- _Assigned task_
Leave every picture out and give back the lines below from the first through the line that holds "2018-09 | Per unit_final: 5.00% -> 5.25%", exactly as written.

BEGIN Provided data

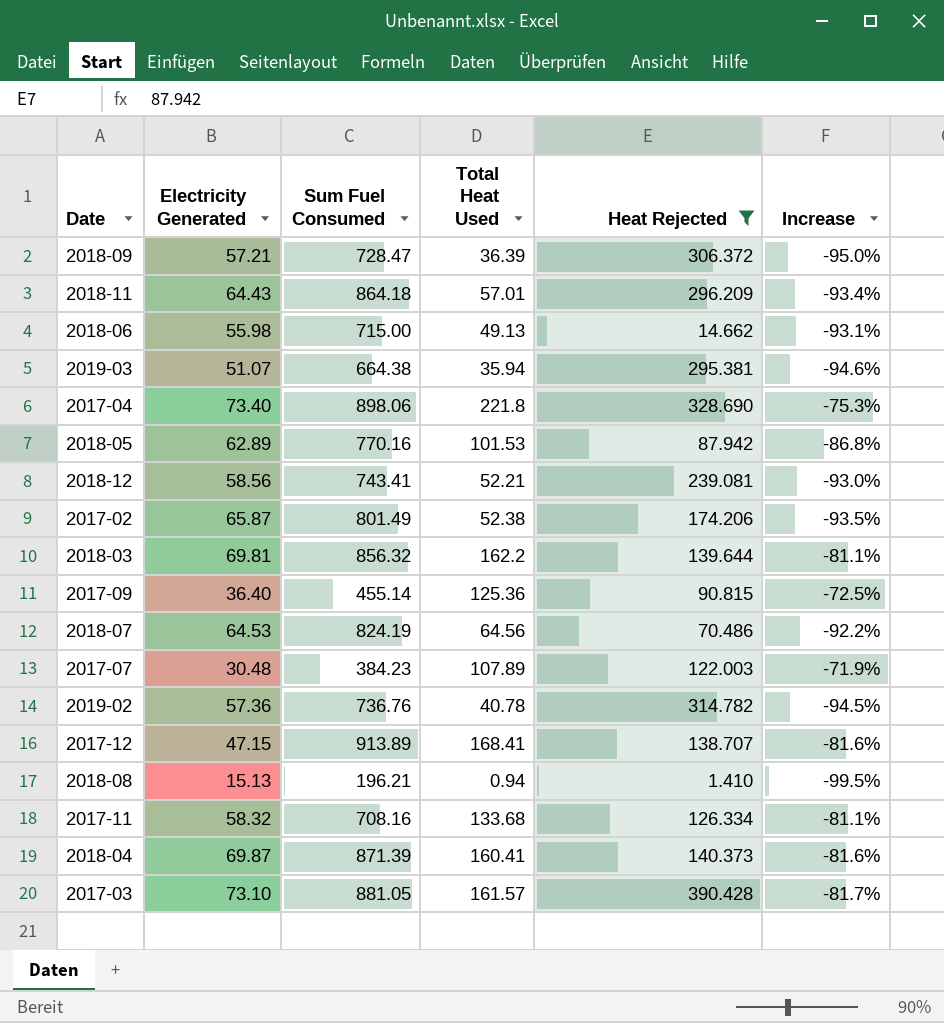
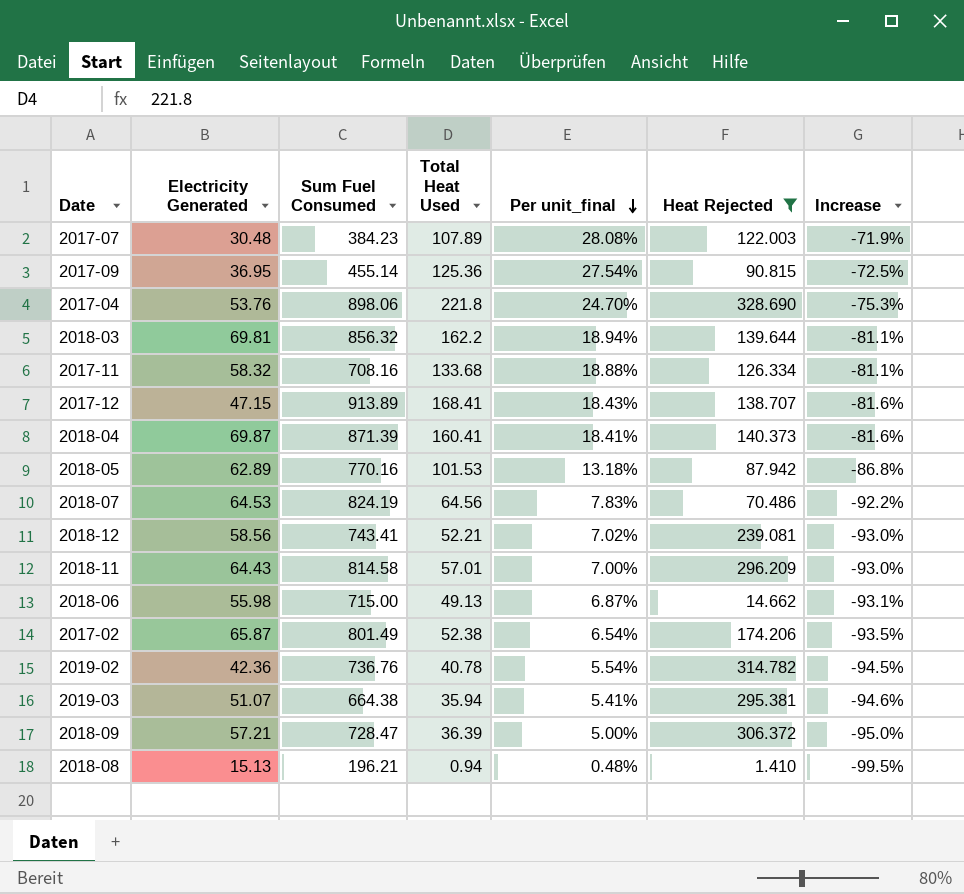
row order: none -> Per unit_final descending
column Per unit_final | formula: none -> [Total Heat Used] / [Sum Fuel Consumed]
row 2017-03: 73.10 | 881.05 | 161.57 | 390.428 | -81.7% -> none
2017-09 | Electricity Generated: 36.40 -> 36.95
2017-04 | Electricity Generated: 73.40 -> 53.76
2018-11 | Sum Fuel Consumed: 864.18 -> 814.58
2018-11 | Increase: -93.4% -> -93.0%
2019-02 | Electricity Generated: 57.36 -> 42.36

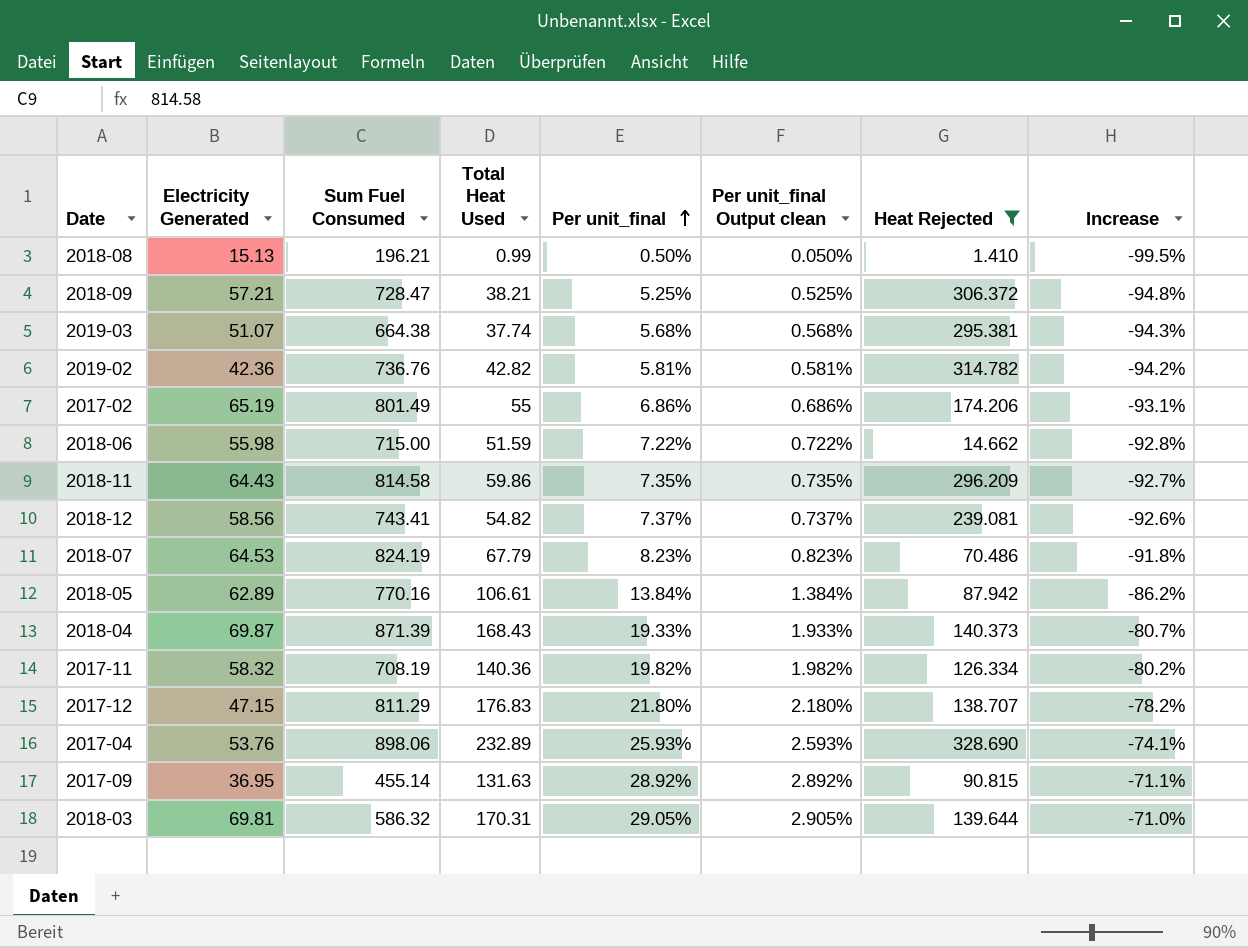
row order: Per unit_final descending -> Per unit_final ascending
column Per unit_final Output clean | formula: none -> [Per unit_final] * 0.1
row 2017-07: 30.48 | 384.23 | 107.89 | 28.08% | 122.003 | -71.9% -> none
2018-08 | Total Heat Used: 0.94 -> 0.99
2018-08 | Per unit_final: 0.48% -> 0.50%
2018-09 | Total Heat Used: 36.39 -> 38.21
2018-09 | Per unit_final: 5.00% -> 5.25%
2018-09 | Increase: -95.0% -> -94.8%
2019-03 | Total Heat Used: 35.94 -> 37.74
2019-03 | Per unit_final: 5.41% -> 5.68%
2019-03 | Increase: -94.6% -> -94.3%
2019-02 | Total Heat Used: 40.78 -> 42.82
2019-02 | Per unit_final: 5.54% -> 5.81%
2019-02 | Increase: -94.5% -> -94.2%
2017-02 | Electricity Generated: 65.87 -> 65.19
2017-02 | Total Heat Used: 52.38 -> 55
2017-02 | Per unit_final: 6.54% -> 6.86%
2017-02 | Increase: -93.5% -> -93.1%
2018-06 | Total Heat Used: 49.13 -> 51.59
2018-06 | Per unit_final: 6.87% -> 7.22%
2018-06 | Increase: -93.1% -> -92.8%
2018-11 | Total Heat Used: 57.01 -> 59.86
2018-11 | Per unit_final: 7.00% -> 7.35%
2018-11 | Increase: -93.0% -> -92.7%
2018-12 | Total Heat Used: 52.21 -> 54.82
2018-12 | Per unit_final: 7.02% -> 7.37%
2018-12 | Increase: -93.0% -> -92.6%
2018-07 | Total Heat Used: 64.56 -> 67.79
2018-07 | Per unit_final: 7.83% -> 8.23%
2018-07 | Increase: -92.2% -> -91.8%
2018-05 | Total Heat Used: 101.53 -> 106.61
2018-05 | Per unit_final: 13.18% -> 13.84%
2018-05 | Increase: -86.8% -> -86.2%
2018-04 | Total Heat Used: 160.41 -> 168.43
2018-04 | Per unit_final: 18.41% -> 19.33%
2018-04 | Increase: -81.6% -> -80.7%
2017-11 | Sum Fuel Consumed: 708.16 -> 708.19
2017-11 | Total Heat Used: 133.68 -> 140.36
2017-11 | Per unit_final: 18.88% -> 19.82%
2017-11 | Increase: -81.1% -> -80.2%
2017-12 | Sum Fuel Consumed: 913.89 -> 811.29
2017-12 | Total Heat Used: 168.41 -> 176.83
2017-12 | Per unit_final: 18.43% -> 21.80%
2017-12 | Increase: -81.6% -> -78.2%
2017-04 | Total Heat Used: 221.8 -> 232.89
2017-04 | Per unit_final: 24.70% -> 25.93%
2017-04 | Increase: -75.3% -> -74.1%
2017-09 | Total Heat Used: 125.36 -> 131.63
2017-09 | Per unit_final: 27.54% -> 28.92%
2017-09 | Increase: -72.5% -> -71.1%
2018-03 | Sum Fuel Consumed: 856.32 -> 586.32
2018-03 | Total Heat Used: 162.2 -> 170.31
2018-03 | Per unit_final: 18.94% -> 29.05%
2018-03 | Increase: -81.1% -> -71.0%

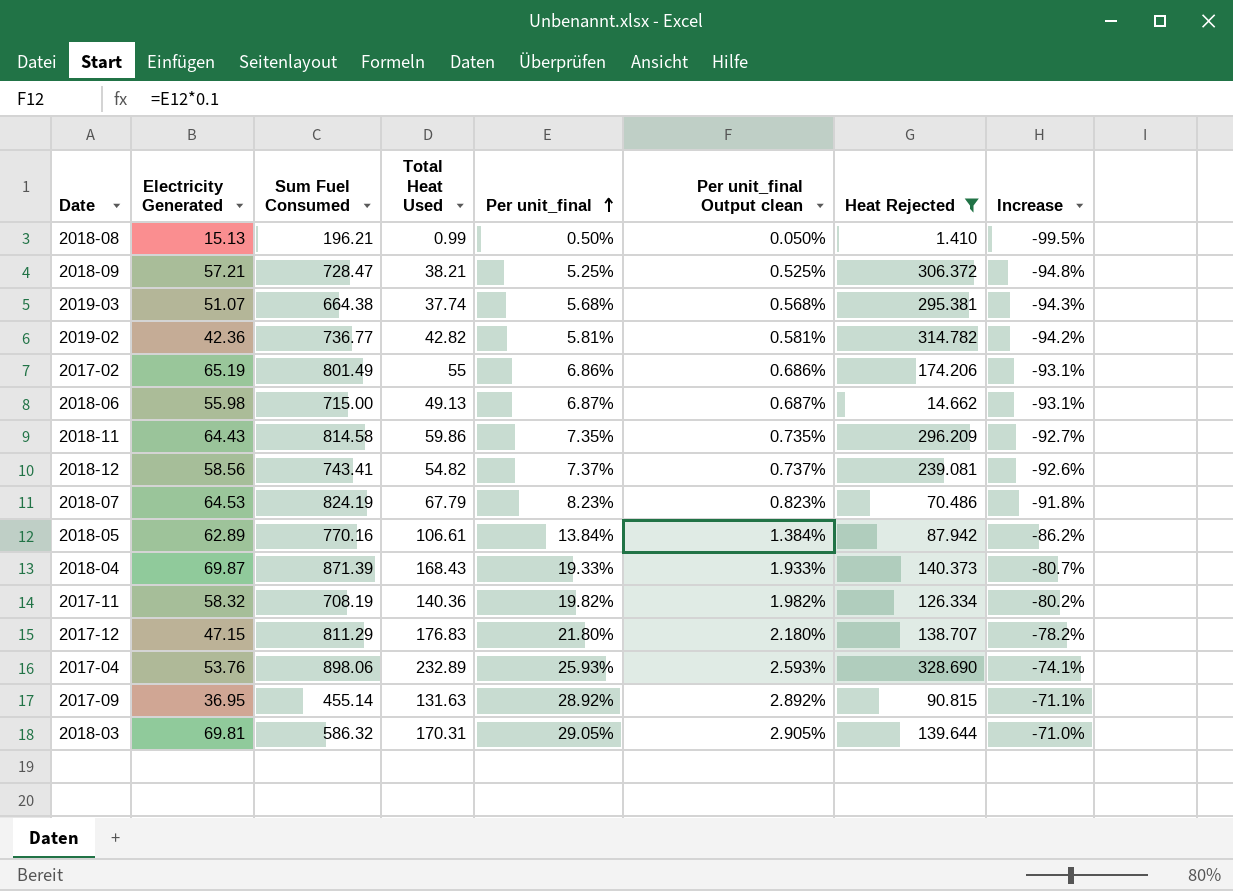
2019-02 | Sum Fuel Consumed: 736.76 -> 736.77
2018-06 | Total Heat Used: 51.59 -> 49.13
2018-06 | Per unit_final: 7.22% -> 6.87%
2018-06 | Per unit_final Output clean: 0.722% -> 0.687%
2018-06 | Increase: -92.8% -> -93.1%

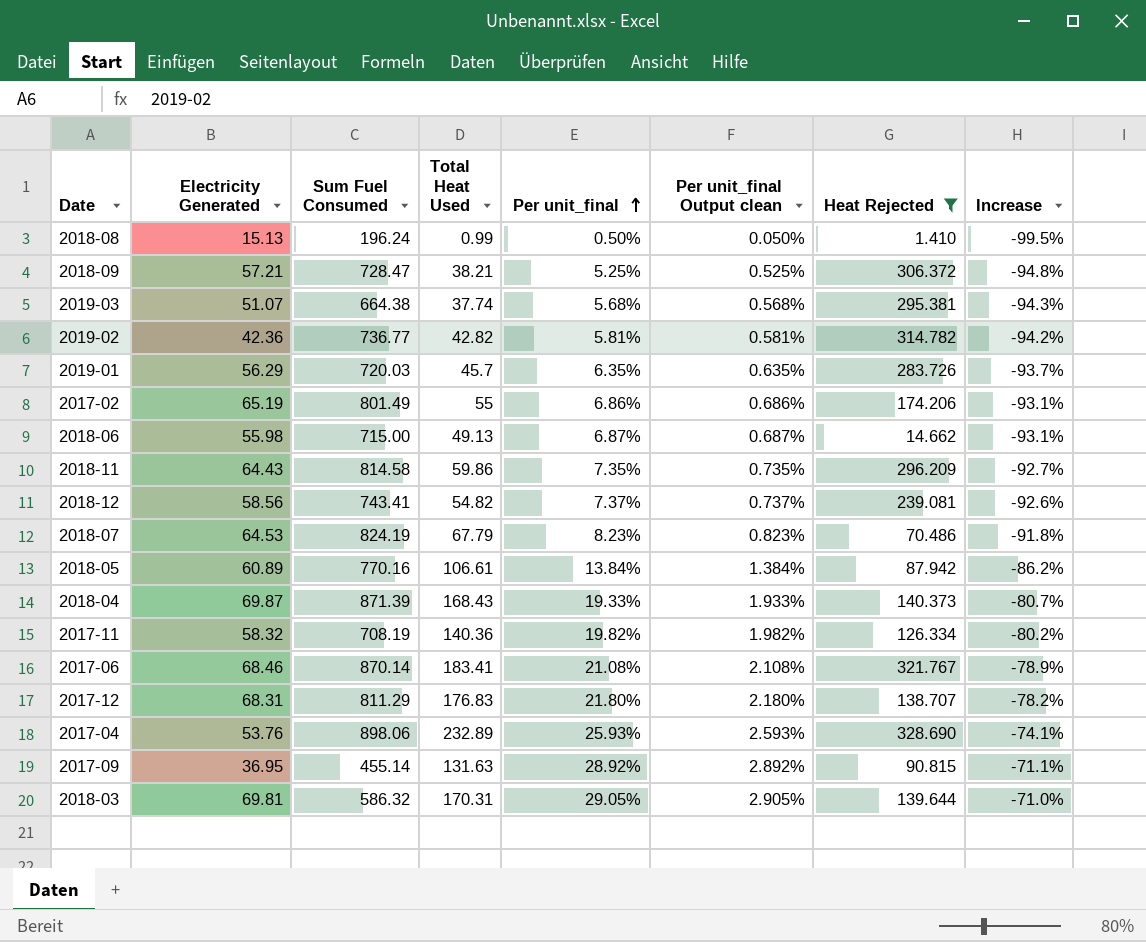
2018-08 | Sum Fuel Consumed: 196.21 -> 196.24
row 2019-01: none -> 56.29 | 720.03 | 45.7 | 6.35% | 0.635% | 283.726 | -93.7%
2018-05 | Electricity Generated: 62.89 -> 60.89
row 2017-06: none -> 68.46 | 870.14 | 183.41 | 21.08% | 2.108% | 321.767 | -78.9%
2017-12 | Electricity Generated: 47.15 -> 68.31

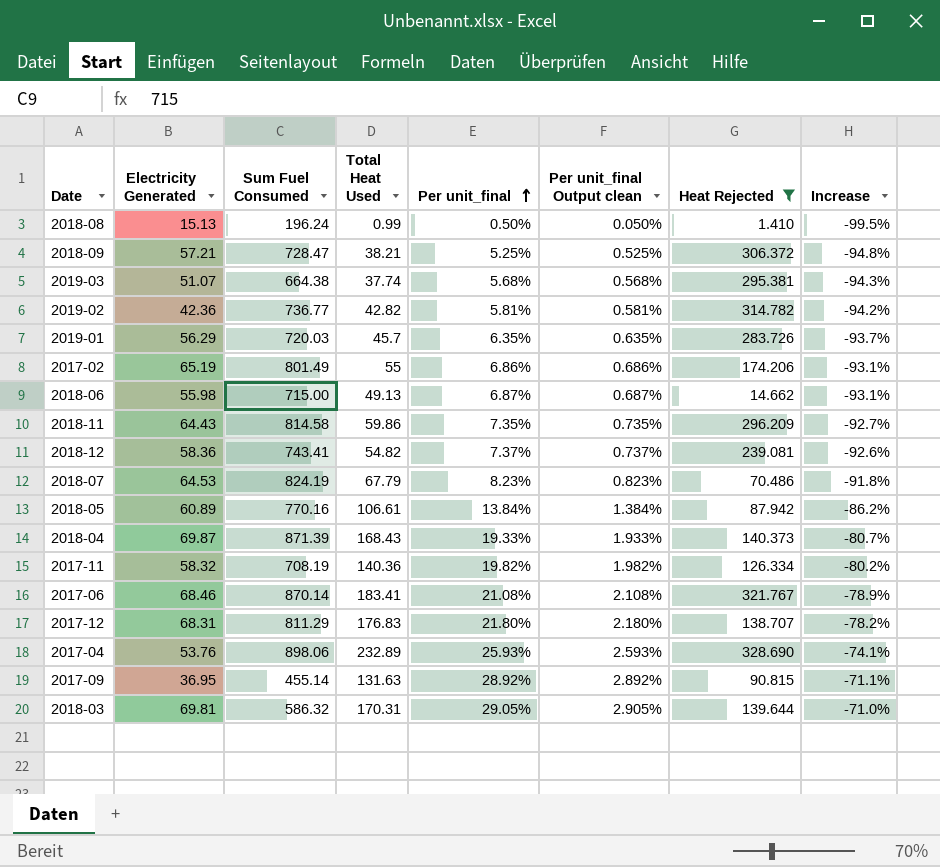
2018-12 | Electricity Generated: 58.56 -> 58.36

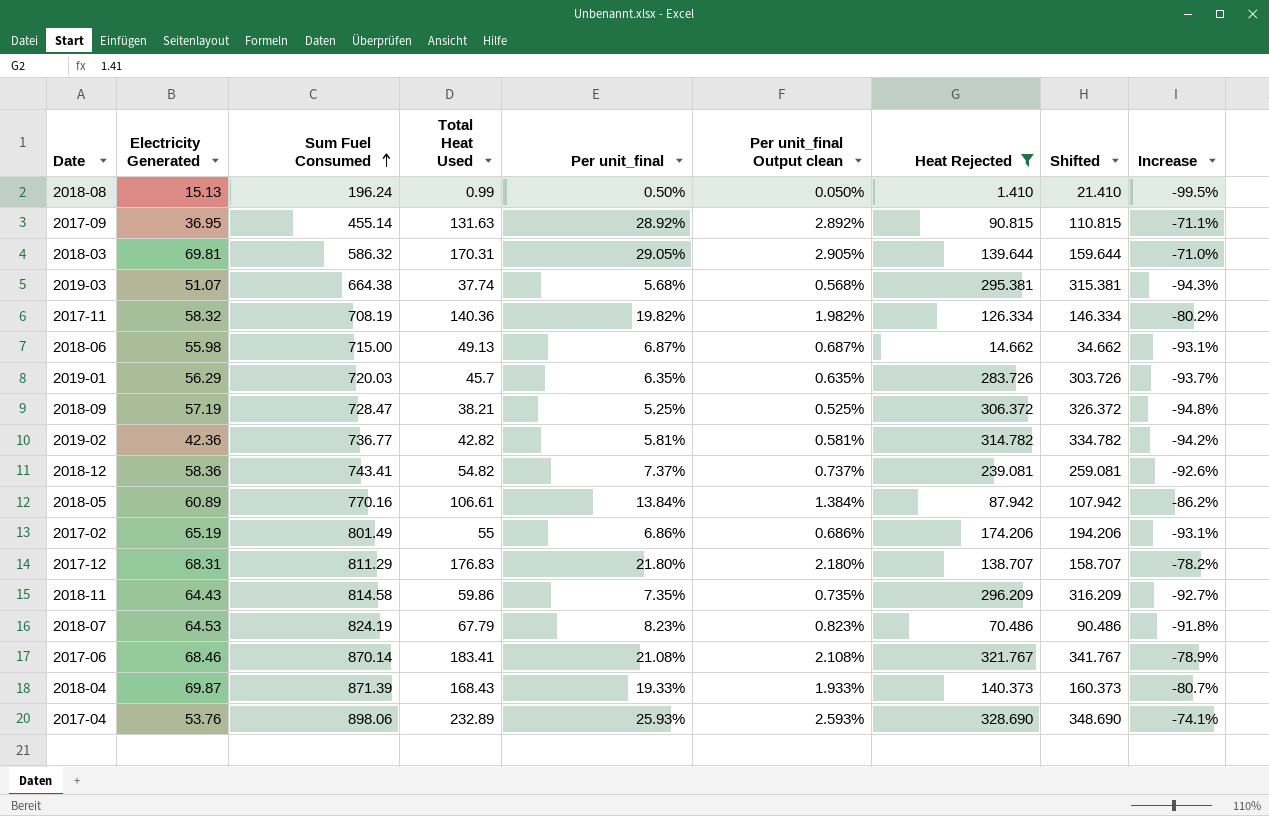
row order: Per unit_final ascending -> Sum Fuel Consumed ascending
column Shifted | formula: none -> [Heat Rejected] + 20
2018-09 | Electricity Generated: 57.21 -> 57.19

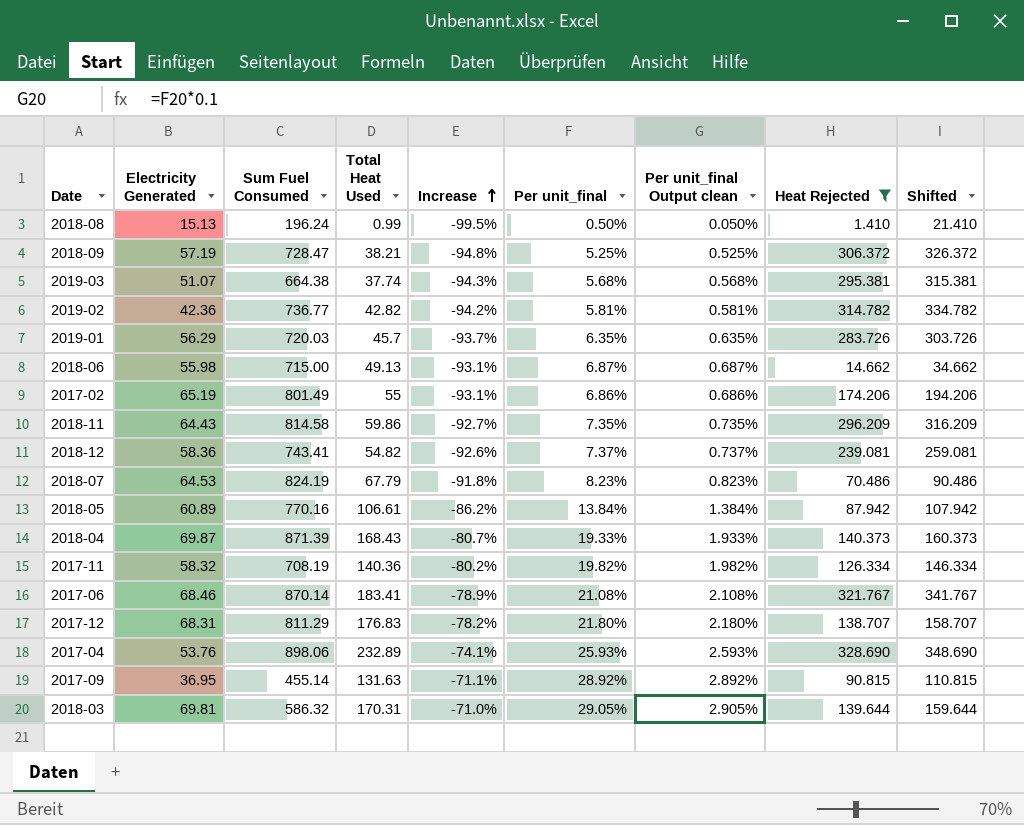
row order: Sum Fuel Consumed ascending -> Increase ascending
column Increase | position: 9 -> 5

END Provided data

- _Your solution_
row order: none -> Per unit_final descending
column Per unit_final | formula: none -> [Total Heat Used] / [Sum Fuel Consumed]
row 2017-03: 73.10 | 881.05 | 161.57 | 390.428 | -81.7% -> none
2017-09 | Electricity Generated: 36.40 -> 36.95
2017-04 | Electricity Generated: 73.40 -> 53.76
2018-11 | Sum Fuel Consumed: 864.18 -> 814.58
2018-11 | Increase: -93.4% -> -93.0%
2019-02 | Electricity Generated: 57.36 -> 42.36

row order: Per unit_final descending -> Per unit_final ascending
column Per unit_final Output clean | formula: none -> [Per unit_final] * 0.1
row 2017-07: 30.48 | 384.23 | 107.89 | 28.08% | 122.003 | -71.9% -> none
2018-08 | Total Heat Used: 0.94 -> 0.99
2018-08 | Per unit_final: 0.48% -> 0.50%
2018-09 | Total Heat Used: 36.39 -> 38.21
2018-09 | Per unit_final: 5.00% -> 5.25%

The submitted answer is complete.